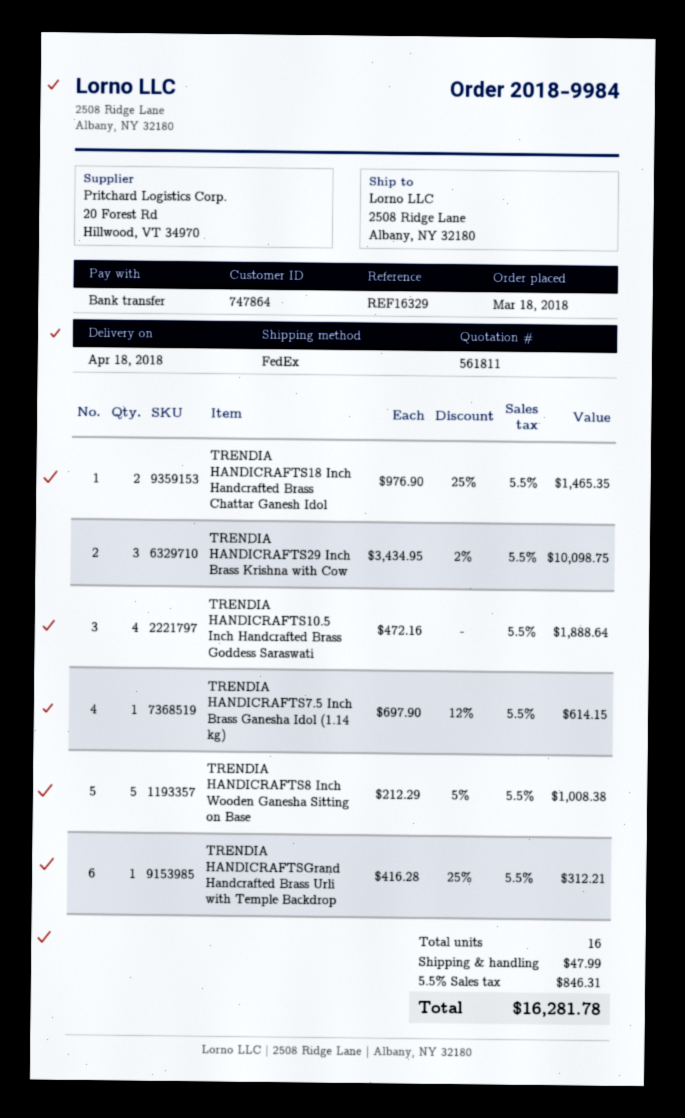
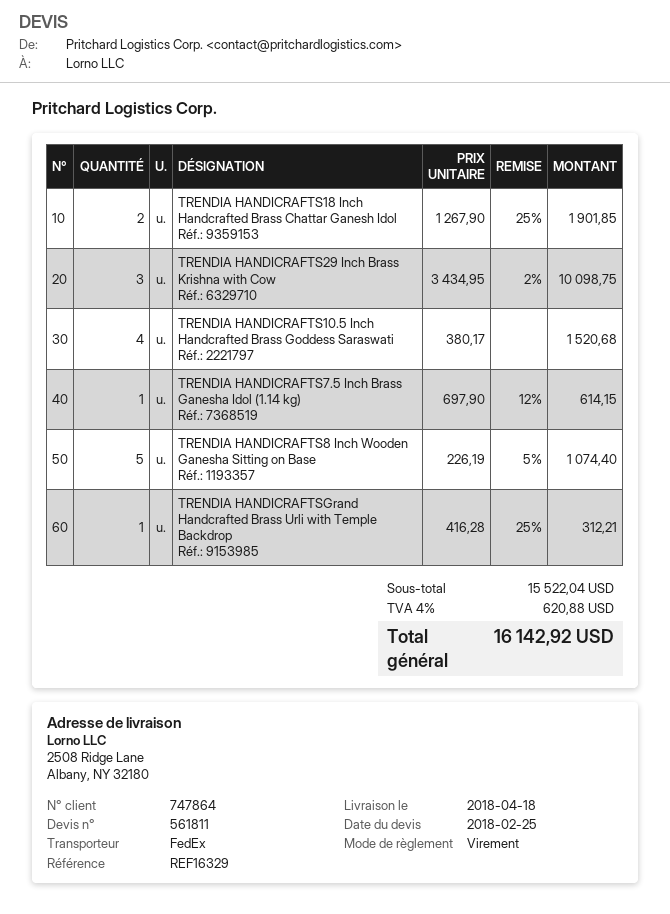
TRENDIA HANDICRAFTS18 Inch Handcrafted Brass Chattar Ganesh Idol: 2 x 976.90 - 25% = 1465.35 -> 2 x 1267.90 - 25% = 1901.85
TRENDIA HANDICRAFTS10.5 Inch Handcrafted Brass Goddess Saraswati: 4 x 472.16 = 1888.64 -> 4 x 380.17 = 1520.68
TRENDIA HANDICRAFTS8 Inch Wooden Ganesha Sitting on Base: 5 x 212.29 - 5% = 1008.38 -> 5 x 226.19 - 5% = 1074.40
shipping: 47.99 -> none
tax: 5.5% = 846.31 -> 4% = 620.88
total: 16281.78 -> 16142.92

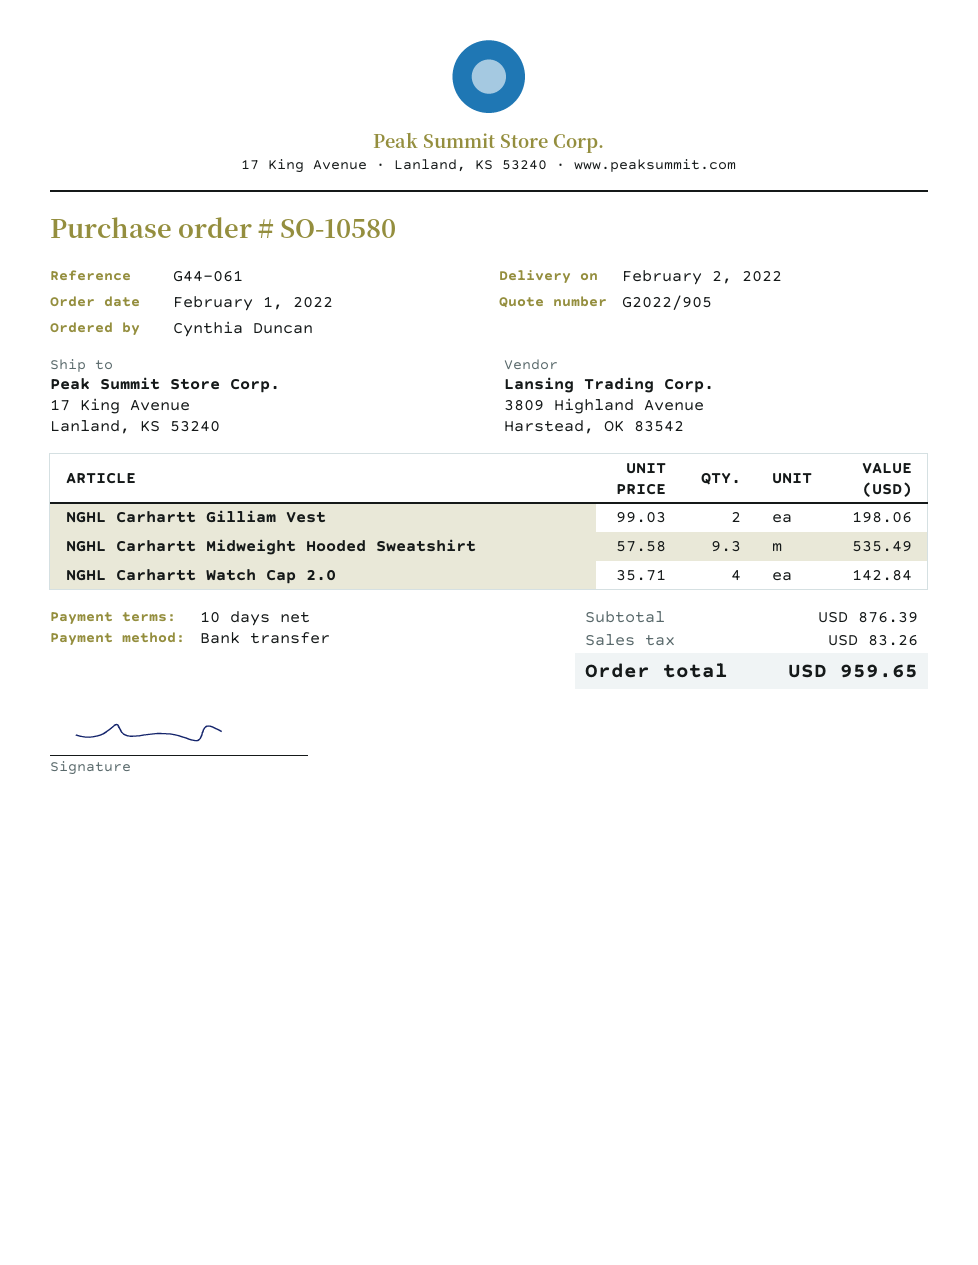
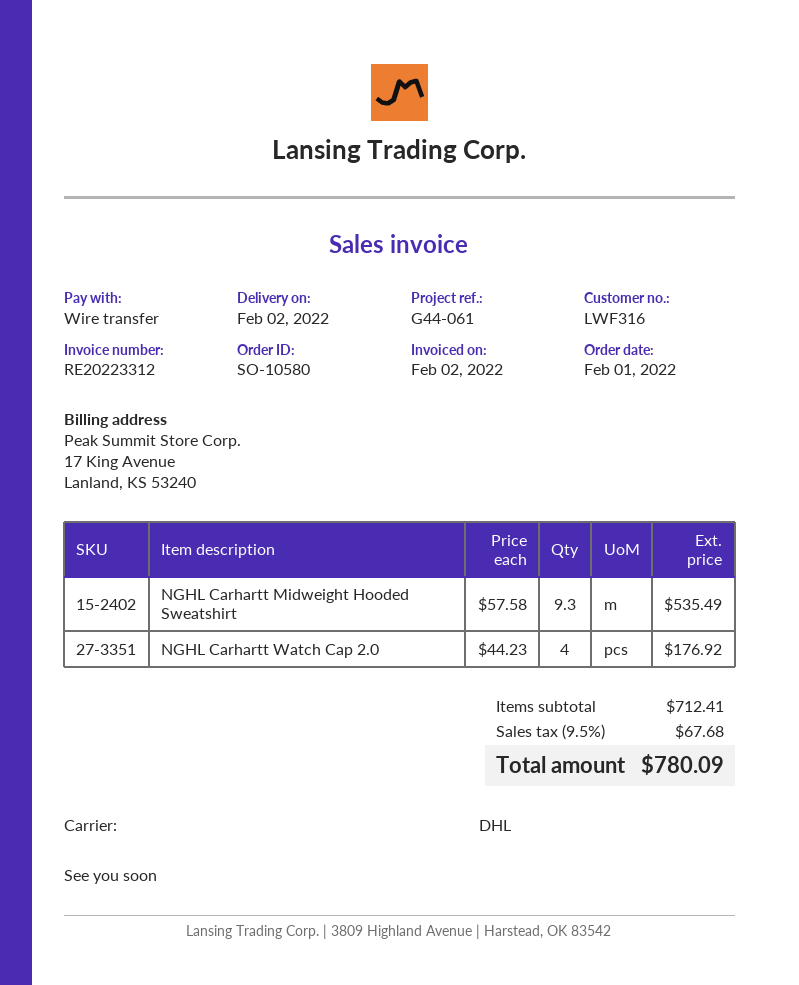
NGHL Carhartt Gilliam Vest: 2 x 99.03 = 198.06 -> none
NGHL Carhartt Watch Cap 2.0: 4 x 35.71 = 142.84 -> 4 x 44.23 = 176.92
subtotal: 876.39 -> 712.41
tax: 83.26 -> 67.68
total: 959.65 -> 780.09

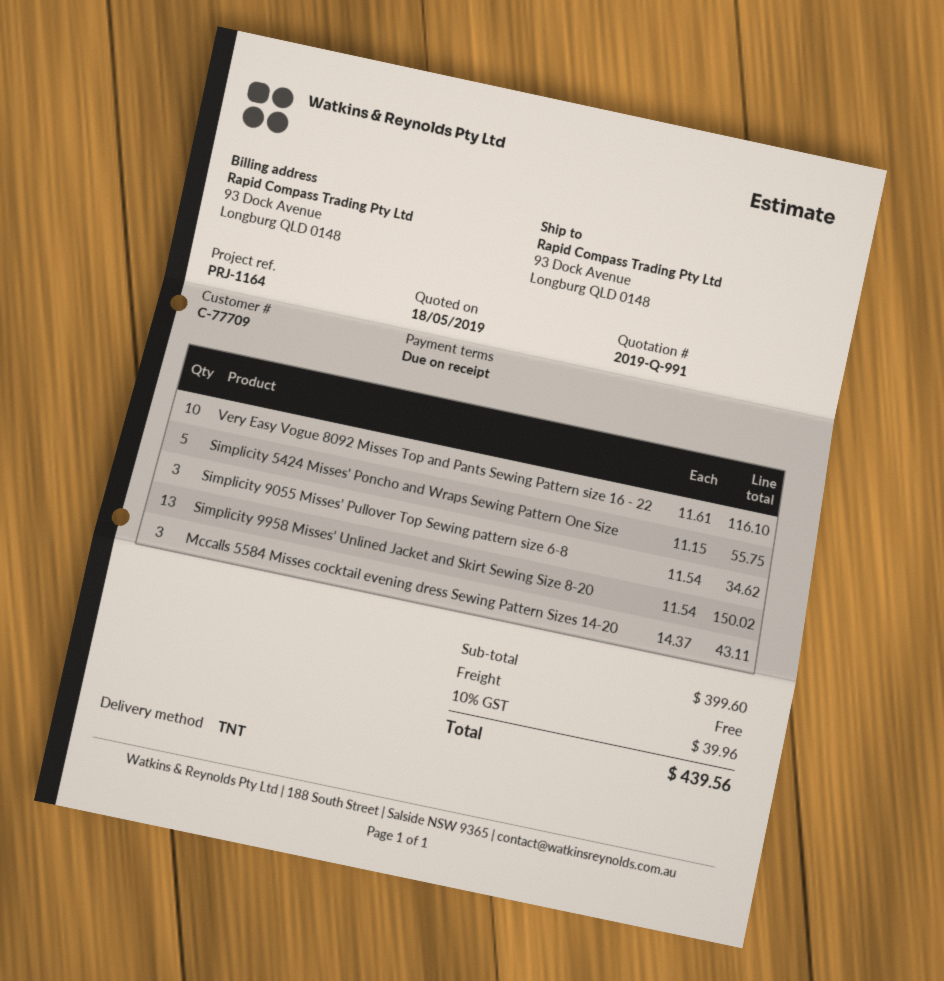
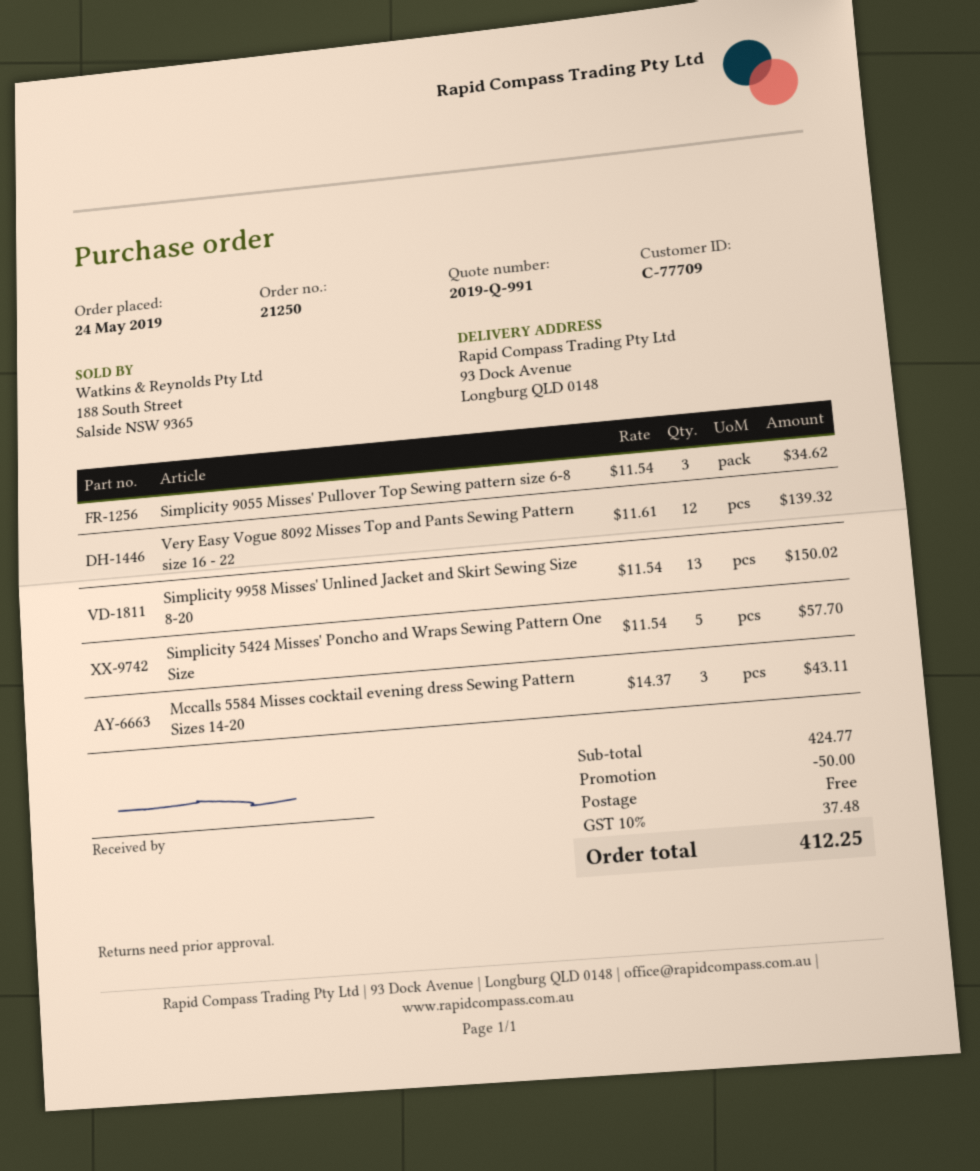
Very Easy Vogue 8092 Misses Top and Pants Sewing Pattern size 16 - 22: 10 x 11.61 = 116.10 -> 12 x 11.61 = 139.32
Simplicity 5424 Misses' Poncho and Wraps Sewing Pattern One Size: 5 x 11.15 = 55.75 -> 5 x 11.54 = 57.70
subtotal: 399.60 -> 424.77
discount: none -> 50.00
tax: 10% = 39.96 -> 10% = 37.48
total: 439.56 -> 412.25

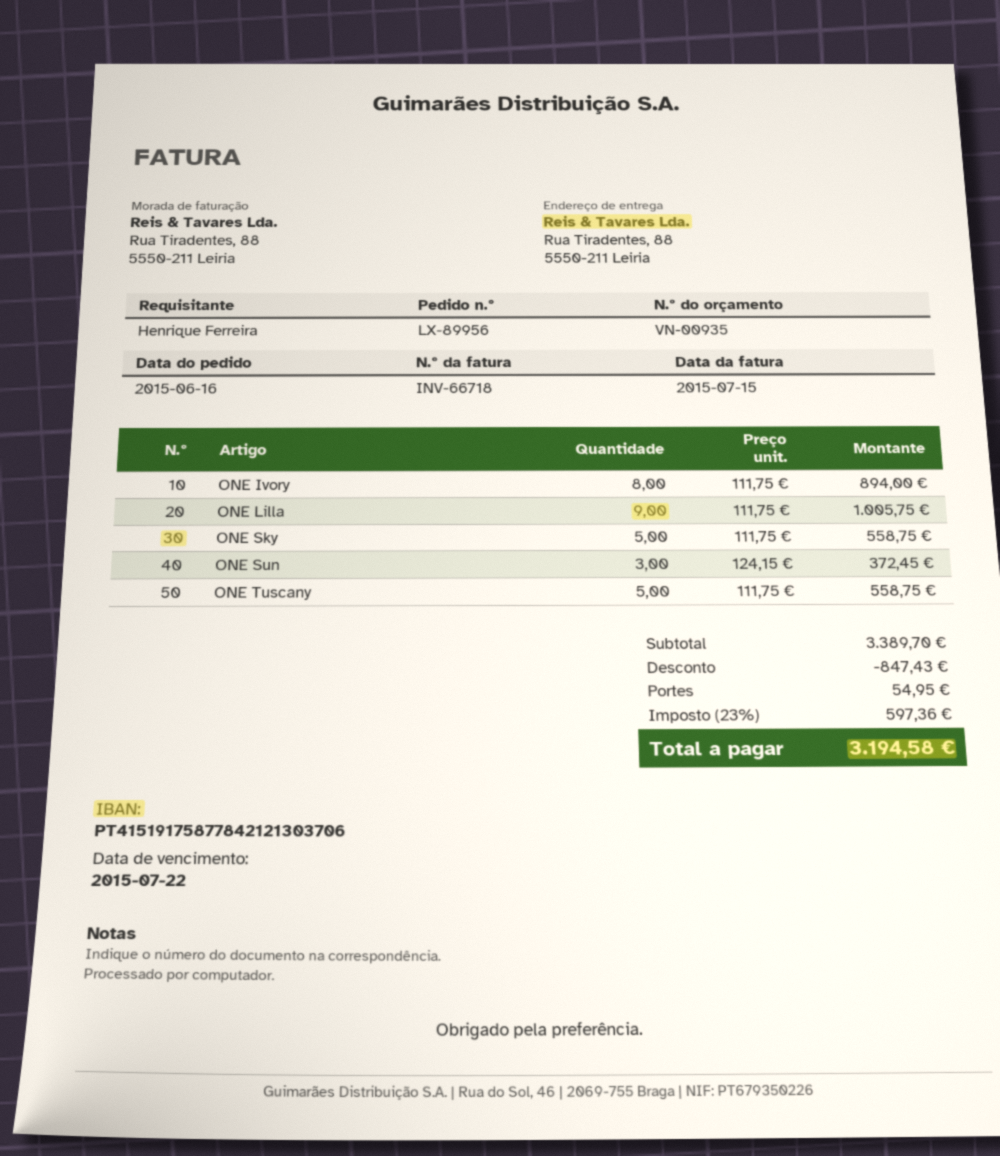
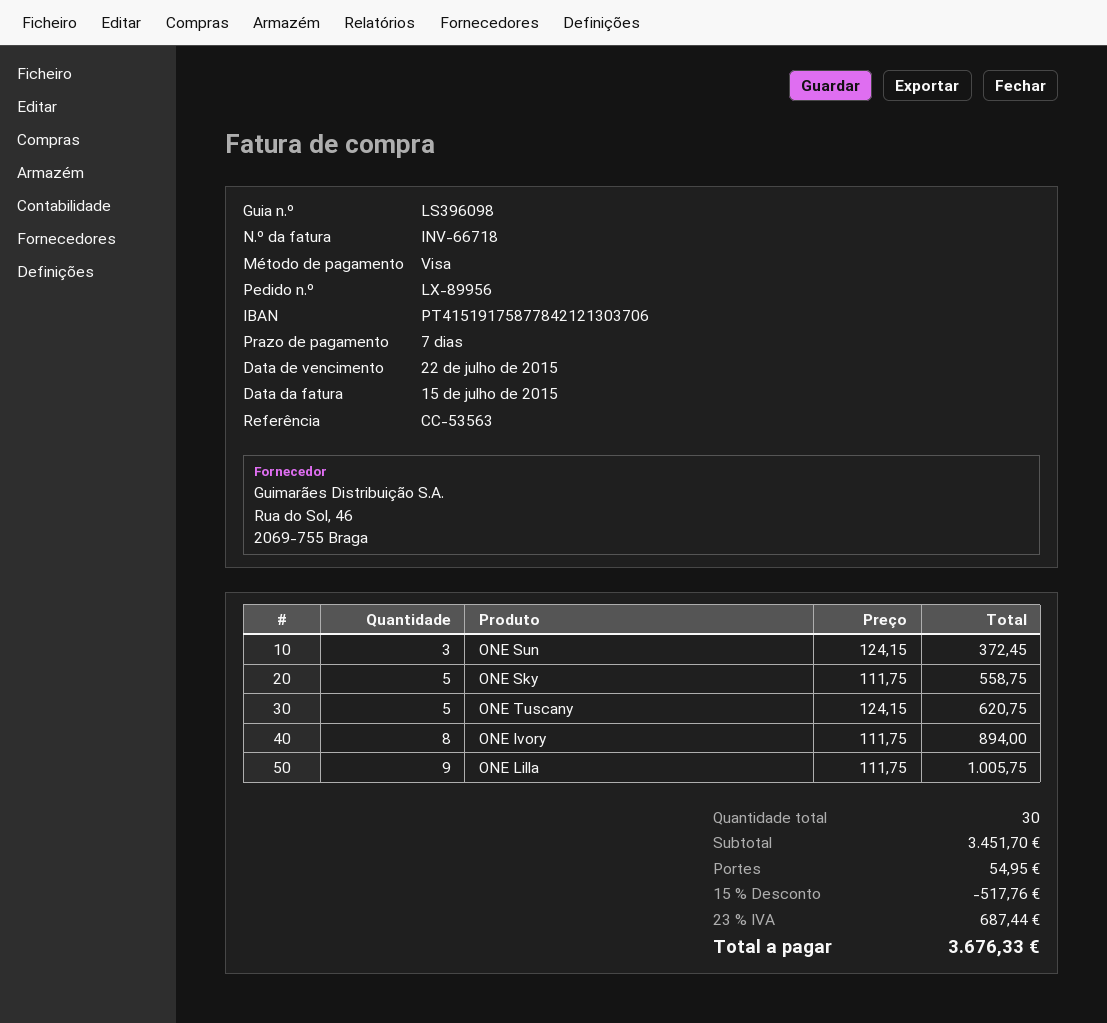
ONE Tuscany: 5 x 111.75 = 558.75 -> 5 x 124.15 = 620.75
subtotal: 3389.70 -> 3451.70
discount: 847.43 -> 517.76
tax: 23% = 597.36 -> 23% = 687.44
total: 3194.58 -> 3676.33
────
## TASK PROMPT
Except for the pictures, please retype the listing above exactly.

## REPLY
TRENDIA HANDICRAFTS18 Inch Handcrafted Brass Chattar Ganesh Idol: 2 x 976.90 - 25% = 1465.35 -> 2 x 1267.90 - 25% = 1901.85
TRENDIA HANDICRAFTS10.5 Inch Handcrafted Brass Goddess Saraswati: 4 x 472.16 = 1888.64 -> 4 x 380.17 = 1520.68
TRENDIA HANDICRAFTS8 Inch Wooden Ganesha Sitting on Base: 5 x 212.29 - 5% = 1008.38 -> 5 x 226.19 - 5% = 1074.40
shipping: 47.99 -> none
tax: 5.5% = 846.31 -> 4% = 620.88
total: 16281.78 -> 16142.92

NGHL Carhartt Gilliam Vest: 2 x 99.03 = 198.06 -> none
NGHL Carhartt Watch Cap 2.0: 4 x 35.71 = 142.84 -> 4 x 44.23 = 176.92
subtotal: 876.39 -> 712.41
tax: 83.26 -> 67.68
total: 959.65 -> 780.09

Very Easy Vogue 8092 Misses Top and Pants Sewing Pattern size 16 - 22: 10 x 11.61 = 116.10 -> 12 x 11.61 = 139.32
Simplicity 5424 Misses' Poncho and Wraps Sewing Pattern One Size: 5 x 11.15 = 55.75 -> 5 x 11.54 = 57.70
subtotal: 399.60 -> 424.77
discount: none -> 50.00
tax: 10% = 39.96 -> 10% = 37.48
total: 439.56 -> 412.25

ONE Tuscany: 5 x 111.75 = 558.75 -> 5 x 124.15 = 620.75
subtotal: 3389.70 -> 3451.70
discount: 847.43 -> 517.76
tax: 23% = 597.36 -> 23% = 687.44
total: 3194.58 -> 3676.33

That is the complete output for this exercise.